By command of His Royal Highness the Prince Regent, in the name and on the behalf of His Majesty

PALMERSTON

FROM THE

LONDON GAZETTE of JUNE 24.
1817:

Crown-Office, June 24, 1817. MEMBERS returned to serve in this present PARLIAMENT.

Borough of Chippenham.

John Maitland, of Woodford-Hall, in the county of Essex, Esq. in the room of the Right Honourable Robert Peel, who has accepted the Chiltern Hundreds.

Borough and Parish of Buckingham.

Lieutenant-Colonel the Honourable James Hamil ton Stanhope, of the Grenadier Guards, in the room of the Honourable Hugh Fortescue, commonly called Lord Ebrington, who has accepted the Chiltern Hundreds.

FROM THE

LONDON GAZETTE of JUNE 28,
1817

Lord Chamberlain's Office, June 27, 1817.

NOTICE is hereby given, that His Royal Highness the Prince Regent will hold a Levee at Carlton-House, on Tuesday next the 1st of July, at two o'clock.

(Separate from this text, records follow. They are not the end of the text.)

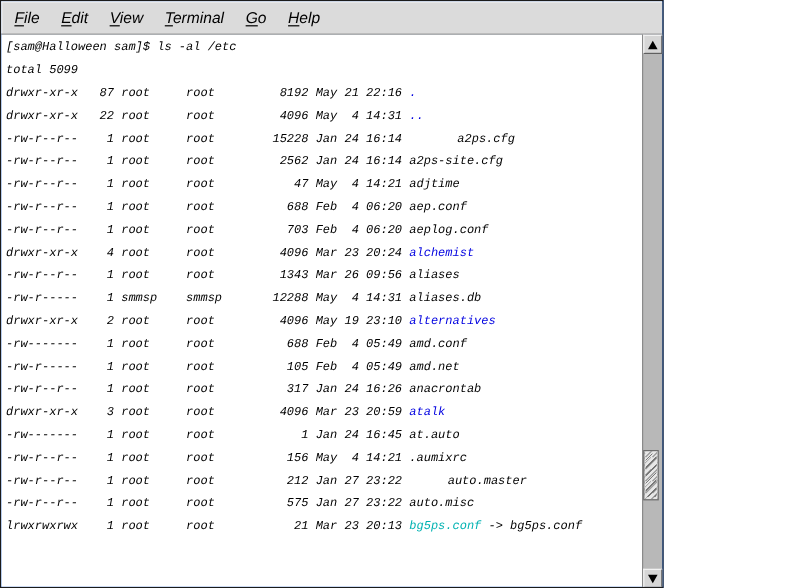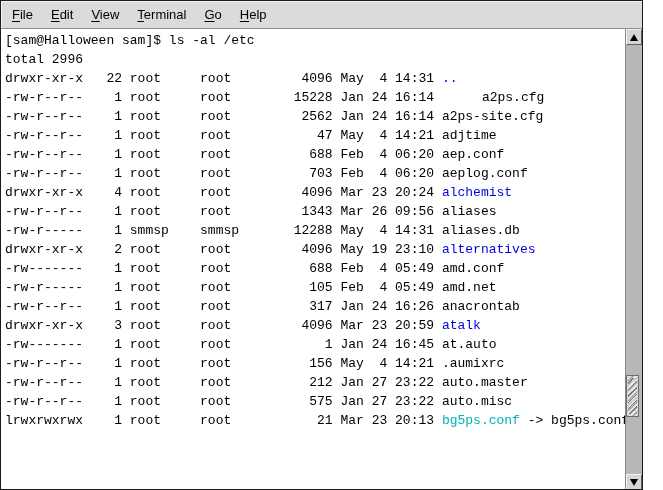--- a/index.html
+++ b/index.html
@@ -4,9 +4,10 @@
 <style>
   html,body { margin:0; padding:0; background:#ffffff; }
   .window {
-    position:relative; width:643px; height:490px; box-sizing:border-box;
+    position:relative; width:553px; height:490px; box-sizing:border-box;
     border:1px solid #1b1b1b; background:#3b82f6; overflow:hidden;
     font-family:"Liberation Sans", sans-serif;
+    font-style:italic;
   }
   
   .menubar {

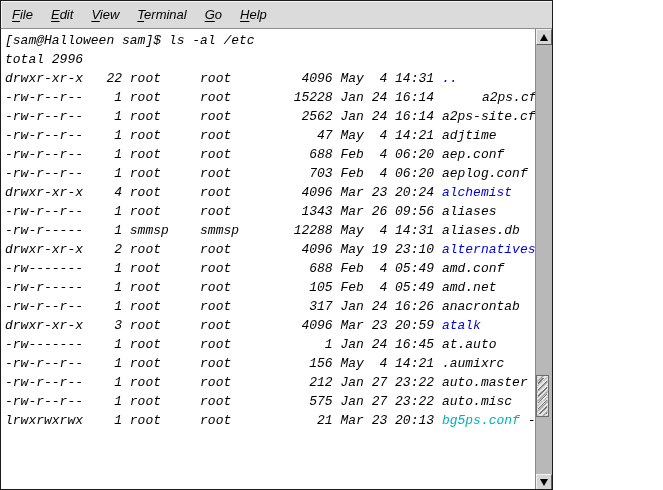--- a/index.html
+++ b/index.html
@@ -26,7 +26,7 @@
     flex:1; background:#ffffff; overflow:hidden;
     padding:2px 0 0 4px;
     font-family:"Liberation Mono", monospace;
-    font-size:13px; line-height:19px; color:#000;
+    font-size:10px; line-height:19px; color:#000;
   }
   .line { white-space:pre; height:19px; }
   

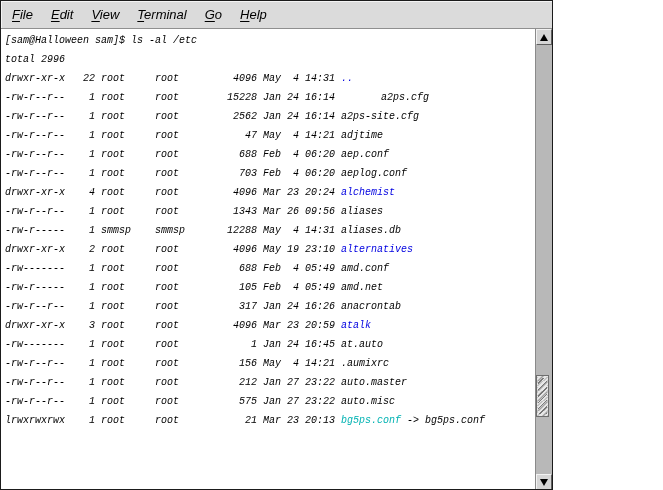--- a/index.html
+++ b/index.html
@@ -82,7 +82,7 @@
   <div class="term-body">
     <div class="screen" style="background: rgb(255, 255, 255);">
       <div class="line">[sam@Halloween sam]$ ls -al /etc</div>
-      <div class="line">total 2996</div>
+      <div class="line">total 5099</div>
       <div id="output">
           <div class="line"><span>drwxr-xr-x   22 root     root         4096 May  4 14:31 </span><span style="color: rgb(0, 0, 224);">..</span></div>
           <div class="line"><span>-rw-r--r--    1 root     root        15228 Jan 24 16:14 </span><span style="color: rgb(0, 0, 0); margin-left: 40px;">a2ps.cfg</span></div>

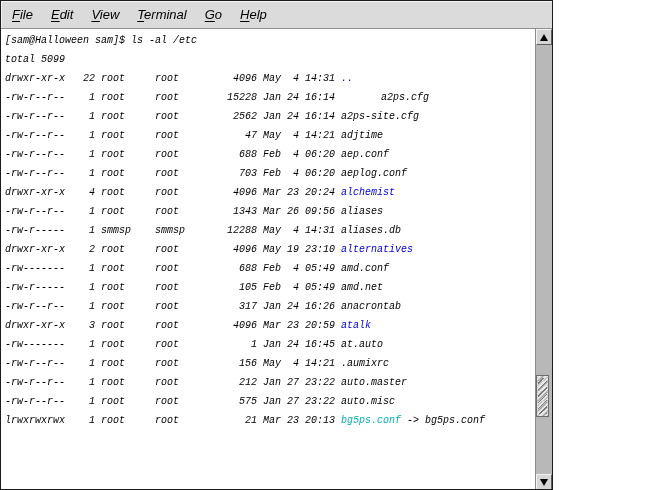--- a/index.html
+++ b/index.html
@@ -84,6 +84,7 @@
       <div class="line">[sam@Halloween sam]$ ls -al /etc</div>
       <div class="line">total 5099</div>
       <div id="output">
+          <div class="line"><span>drwxr-xr-x   87 root     root         8192 May 21 22:16 </span><span style="color: rgb(0, 0, 224);">.</span></div>
           <div class="line"><span>drwxr-xr-x   22 root     root         4096 May  4 14:31 </span><span style="color: rgb(0, 0, 224);">..</span></div>
           <div class="line"><span>-rw-r--r--    1 root     root        15228 Jan 24 16:14 </span><span style="color: rgb(0, 0, 0); margin-left: 40px;">a2ps.cfg</span></div>
           <div class="line"><span>-rw-r--r--    1 root     root         2562 Jan 24 16:14 </span><span style="color: rgb(0, 0, 0);">a2ps-site.cfg</span></div>

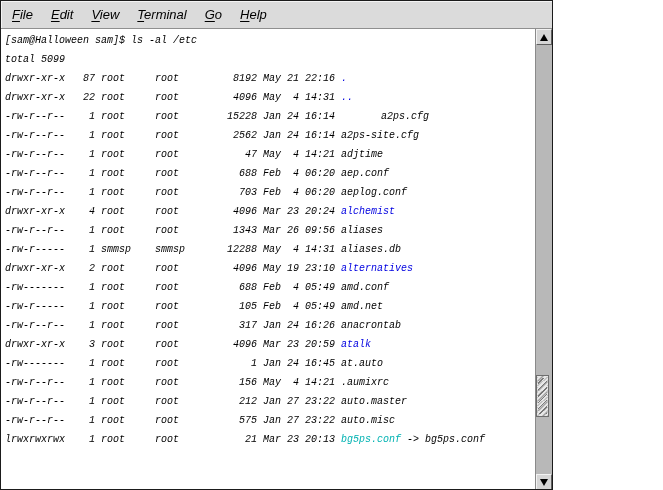--- a/index.html
+++ b/index.html
@@ -101,7 +101,7 @@
           <div class="line"><span>drwxr-xr-x    3 root     root         4096 Mar 23 20:59 </span><span style="color: rgb(0, 0, 224);">atalk</span></div>
           <div class="line"><span>-rw-------    1 root     root            1 Jan 24 16:45 </span><span style="color: rgb(0, 0, 0);">at.auto</span></div>
           <div class="line"><span>-rw-r--r--    1 root     root          156 May  4 14:21 </span><span style="color: rgb(0, 0, 0);">.aumixrc</span></div>
-          <div class="line"><span>-rw-r--r--    1 root     root          212 Jan 27 23:22 </span><span style="color: rgb(0, 0, 0);">auto.master</span></div>
+          <div class="line"><span>-rw-r--r--    1 root     root          212 Jan 27 23:22 </span><span style="color: rgb(0, 0, 0); margin-left: 32px;">auto.master</span></div>
           <div class="line"><span>-rw-r--r--    1 root     root          575 Jan 27 23:22 </span><span style="color: rgb(0, 0, 0);">auto.misc</span></div>
           <div class="line"><span>lrwxrwxrwx    1 root     root           21 Mar 23 20:13 </span><span style="color: rgb(0, 178, 178);">bg5ps.conf</span><span> -&gt; bg5ps.conf</span></div>
         </div>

Westminster,,June 27, 1817.

THIS day, the Lords being met, a message was sent to the Honourable House of Commons by the Gentleman Usher of the Black Rod, acquainting them, that The Lords, authorised by virtue of a Commission under the Great Seal, signed by the Prince Regent, in the name and on the behalf of His Majesty, for declaring His Majesty's Royal Assent to several Acts agreed upon by both Houses, do desire the immediate attendance of the Honourable House in the House of Peers to hear the Commission read; and the Commons being come thither, the said Commission, empowering the Lord Archbishop of Canterbury, the Lord High Chancellor of Great Britain, and several other Lords therein named, to declare and notify the Royal Assent to the said Acts, was read-accordingly, and the Royal Assent given to

An Act for settling and securing annuities on Lord Colchester, and on the next person to whom the title of Lord Colchester shall descend, in consideration of his eminent services.